▶ **Input material**

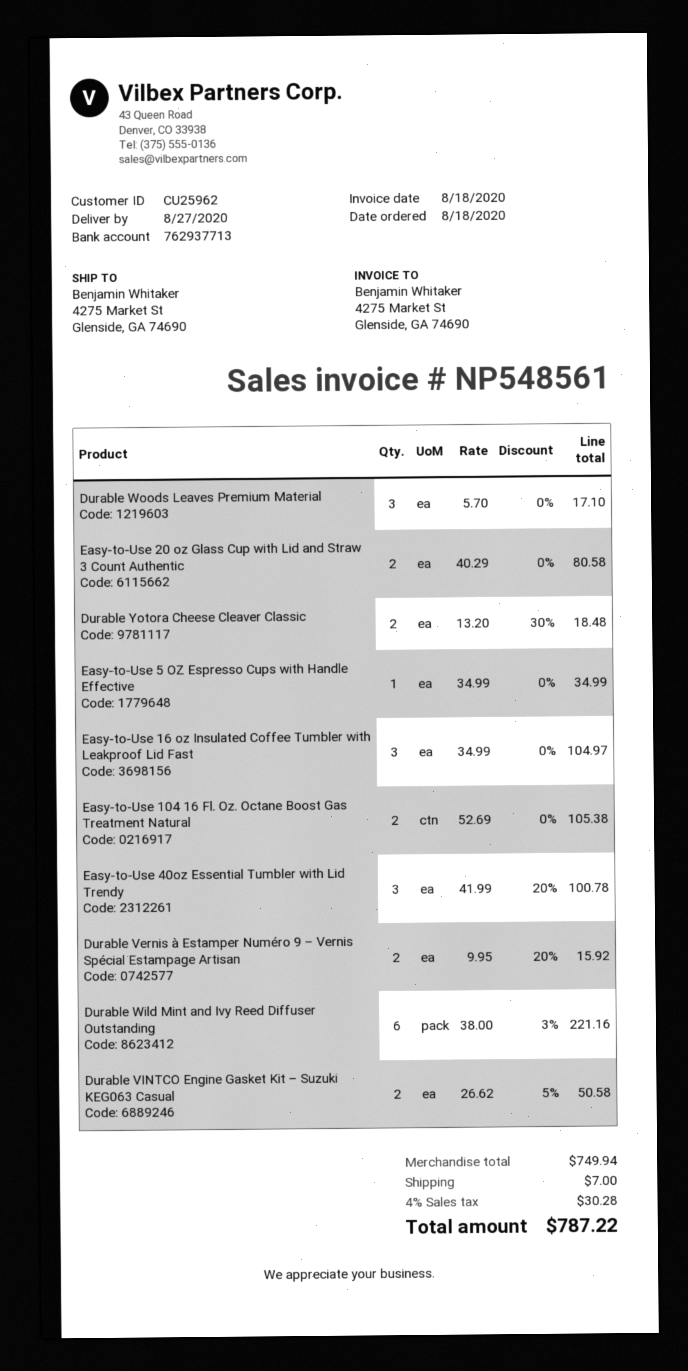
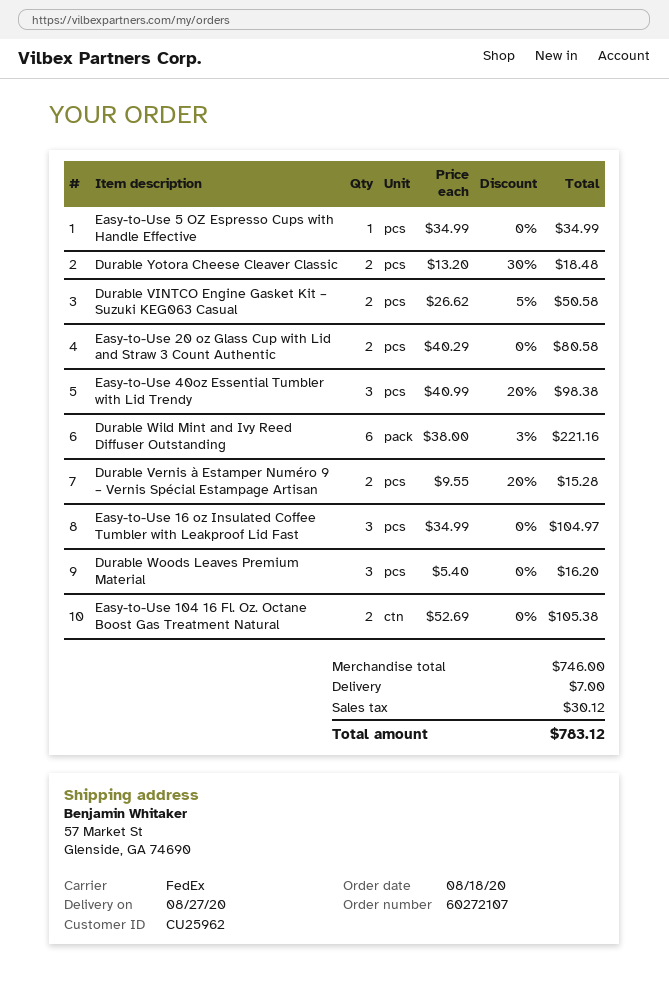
ship to: 4275 Market St, Glenside, GA 74690 -> 57 Market St, Glenside, GA 74690
Durable Woods Leaves Premium Material: 3 x 5.70 = 17.10 -> 3 x 5.40 = 16.20
Easy-to-Use 40oz Essential Tumbler with Lid Trendy: 3 x 41.99 - 20% = 100.78 -> 3 x 40.99 - 20% = 98.38
Durable Vernis à Estamper Numéro 9 – Vernis Spécial Estampage Artisan: 2 x 9.95 - 20% = 15.92 -> 2 x 9.55 - 20% = 15.28
subtotal: 749.94 -> 746.00
tax: 30.28 -> 30.12
total: 787.22 -> 783.12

▶ **Work instructions**
Go from the first line of the listing to the line holding "Easy-to-Use 40oz Essential" and, please, transcribe those lines exactly, both included, with no pictures.

▶ **Task answer**
ship to: 4275 Market St, Glenside, GA 74690 -> 57 Market St, Glenside, GA 74690
Durable Woods Leaves Premium Material: 3 x 5.70 = 17.10 -> 3 x 5.40 = 16.20
Easy-to-Use 40oz Essential Tumbler with Lid Trendy: 3 x 41.99 - 20% = 100.78 -> 3 x 40.99 - 20% = 98.38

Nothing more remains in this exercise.